While I understand where Bouman and Niedner are coming from in their interpretations of the wilderness in the Biblical witness, I find their arguments unconvincing. In the Genesis 2 account of creation, the disordered chaos from which God makes life and on which peace and order are imposed, is not a roiling, stormy sea as in the Genesis 1 account, but a wild and dangerous desert wilderness.
God can carve Edens from wilderness, of course.
God can also meet us in the wilderness. That was what happened to Moses and the people of Israel.
But it doesn't alter the basic estrangement from God and danger to humanity, spiritual and otherwise, represented by the wilderness.
Jesus was driven into the wilderness, I believe, in order to taste something of the estrangement of humanity from God that came after the fall of Adam and Eve when they were driven east of Eden.
The fact that the wild beasts apparently don't assault Jesus doesn't represent the re-establishment of Eden-like harmony between human beings and God's creation, although it may foreshadow the Old Testament prophecy about the lion living at peace with the lamb. (Question: Which is Jesus? The lion? The lamb? Both?) But I think that the beasts more likely represent all the opposition Jesus will face, including that from Satan and from evil. In First Peter, Satan is described as "a roaring lion searching for who he may destroy."

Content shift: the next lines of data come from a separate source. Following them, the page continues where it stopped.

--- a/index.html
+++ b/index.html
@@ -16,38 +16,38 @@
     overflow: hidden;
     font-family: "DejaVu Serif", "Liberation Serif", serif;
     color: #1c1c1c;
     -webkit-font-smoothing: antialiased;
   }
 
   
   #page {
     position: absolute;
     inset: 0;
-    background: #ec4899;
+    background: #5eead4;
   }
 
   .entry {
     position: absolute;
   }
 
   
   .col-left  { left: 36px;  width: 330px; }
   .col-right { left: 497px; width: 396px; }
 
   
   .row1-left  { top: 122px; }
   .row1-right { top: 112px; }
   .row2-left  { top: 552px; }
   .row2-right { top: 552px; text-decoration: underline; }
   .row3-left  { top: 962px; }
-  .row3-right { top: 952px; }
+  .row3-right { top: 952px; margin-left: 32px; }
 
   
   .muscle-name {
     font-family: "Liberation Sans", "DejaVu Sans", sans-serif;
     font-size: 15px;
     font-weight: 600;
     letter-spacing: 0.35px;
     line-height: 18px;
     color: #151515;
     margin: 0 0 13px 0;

Understanding why the Spirit drove Jesus into the foreboding wilderness can be seen in that phrase, "tempted by Satan." The verb--peirazo in the Greek of the New Testament, is like a coin with two sides of meaning:
One of the things I tell my Catechism students is: Either God gets His way or God gets His way. God can even take the shenanigans of those who might try to lure us into wrongdoing and turn the experience of resistance and struggle into something that will strengthen our characters. As Martin Luther points out in The Small Catechism, God never tempts someone into sin. But God will use whatever temptation we face to prepare us for the next steps in our lives.

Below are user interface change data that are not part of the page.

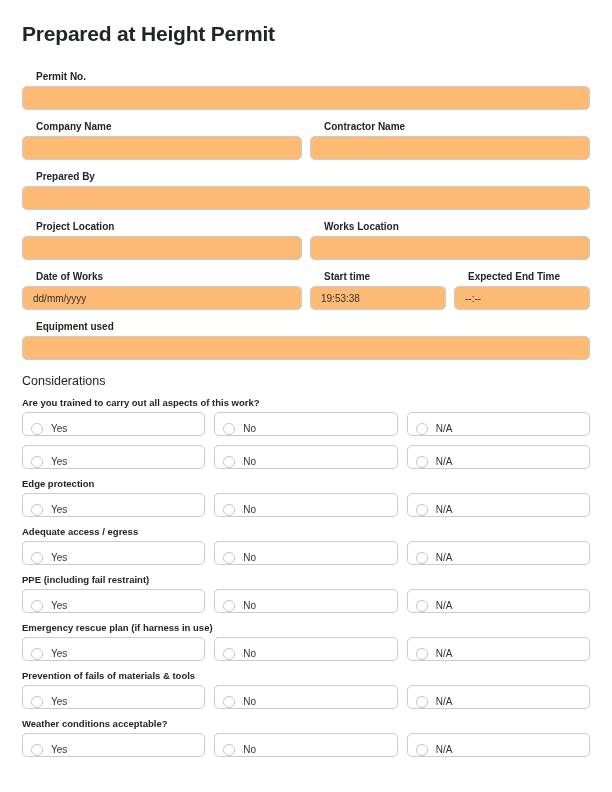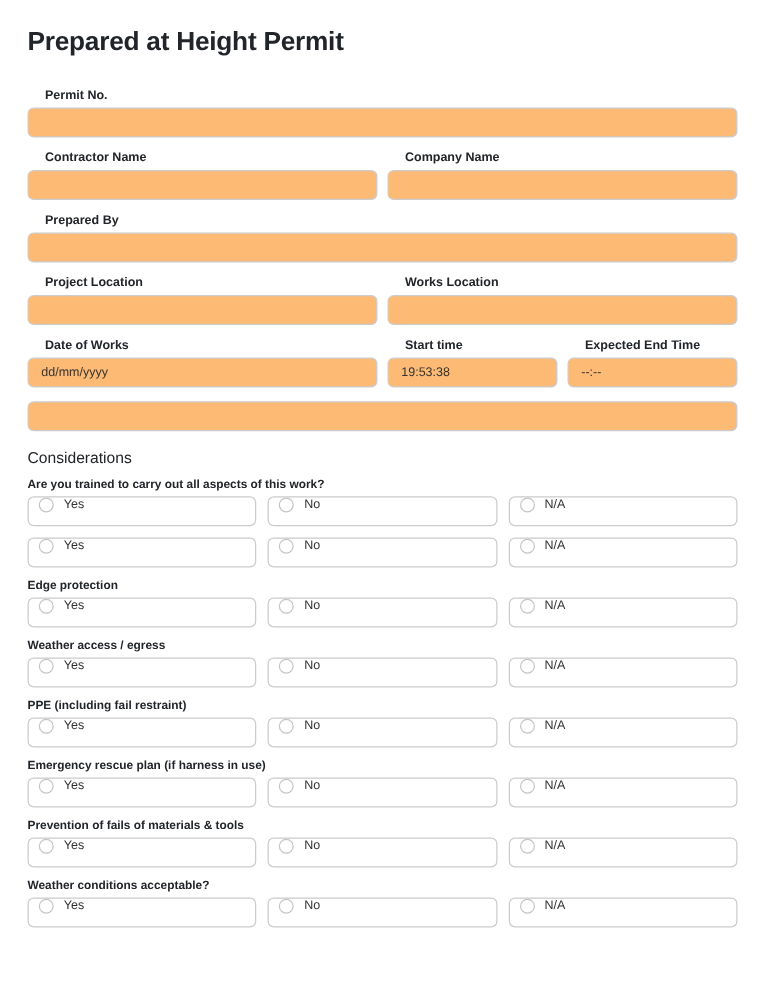--- a/index.html
+++ b/index.html
@@ -72,21 +72,21 @@
     display: grid;
     grid-template-columns: 1fr 1fr 1fr;
     column-gap: 9px;
   }
   .option {
     height: 24px;
     border: 1px solid #cccccc;
     border-radius: 5px;
     background: #ffffff;
     display: flex;
-    align-items: flex-start;
+    align-items: flex-end;
     padding: 0 8px;
     cursor: pointer;
   }
   .radio-circle {
     width: 12px;
     height: 12px;
     border: 1px solid #c5c5c5;
     border-radius: 50%;
     background: #ffffff;
     margin-right: 8px;
@@ -103,25 +103,25 @@
 
 <h1 class="page-title">Prepared at Height Permit</h1>
 
 <div class="block">
   <span class="field-label">Permit No.</span>
   <input class="text-input" type="text" style="">
 </div>
 
 <div class="block row2">
   <div>
+    <span class="field-label">Company Name</span>
+    <input class="text-input" type="text" style="">
+  </div>
+  <div>
     <span class="field-label">Contractor Name</span>
-    <input class="text-input" type="text" style="">
-  </div>
-  <div>
-    <span class="field-label">Company Name</span>
     <input class="text-input" type="text" style="">
   </div>
 </div>
 
 <div class="block">
   <span class="field-label">Prepared By</span>
   <input class="text-input" type="text" style="">
 </div>
 
 <div class="block row2">
@@ -144,20 +144,21 @@
     <span class="field-label">Start time</span>
     <input class="text-input" type="text" value="19:53:38" style="">
   </div>
   <div>
     <span class="field-label">Expected End Time</span>
     <input class="text-input" type="text" value="--:--" style="">
   </div>
 </div>
 
 <div class="block">
+  <span class="field-label">Equipment used</span>
   <input class="text-input" type="text" style="">
 </div>
 
 <div class="section-heading">Considerations</div>
 
 <div>
   <div class="question">
     <span class="question-label">Are you trained to carry out all aspects of this work?</span>
     <div class="options">
       <div class="option">
@@ -204,21 +205,21 @@
         <span class="option-label">No</span>
       </div>
       <div class="option">
         <span class="radio-circle"></span>
         <span class="option-label">N/A</span>
       </div>
     </div>
   </div>
 
   <div class="question">
-    <span class="question-label">Weather access / egress</span>
+    <span class="question-label">Adequate access / egress</span>
     <div class="options">
       <div class="option">
         <span class="radio-circle"></span>
         <span class="option-label">Yes</span>
       </div>
       <div class="option">
         <span class="radio-circle"></span>
         <span class="option-label">No</span>
       </div>
       <div class="option">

- Temptation: Allurement by Satan into rebellion from God's will and ways.
- Testing: God using the circumstances of a life in order to test faithfulness, not so much for God's benefit, but for that of the one being tested.
In the wilderness, Jesus was driven to utter dependence on the Father. In our after-Baptism lives, we too will either depend on the Father or experience spectacular failure, the result of relying on ourselves, others, or our feelings in the face of being assaulted by the wild beasts of life.
In the midst of being tempted and tested, Jesus was served by angels. The word angel, in Greek, means messenger. The angels are messengers from God. The New Testament tells us also that they can bring ministry (diakosune) or service, calling them "ministering spirits."
God always sends help to us in the wilderness. Sometimes that help may be supernatural, as was true of Jesus. Often, it comes in the form of people. In the movie, The Color Purple, one character tells another, "When you walked in the room, I knew there was a God."
Psalm 23 says: "Even though I walk through the darkest valley, I fear no evil; for you are with me; your rod and your staff— they comfort me." In the wilderness, a place of danger and temptation, Jesus fortified Himself for a ministry of loving self-sacrifice by relying on the Father and experiencing the help of the angels. Surely, there is a message in that for His followers.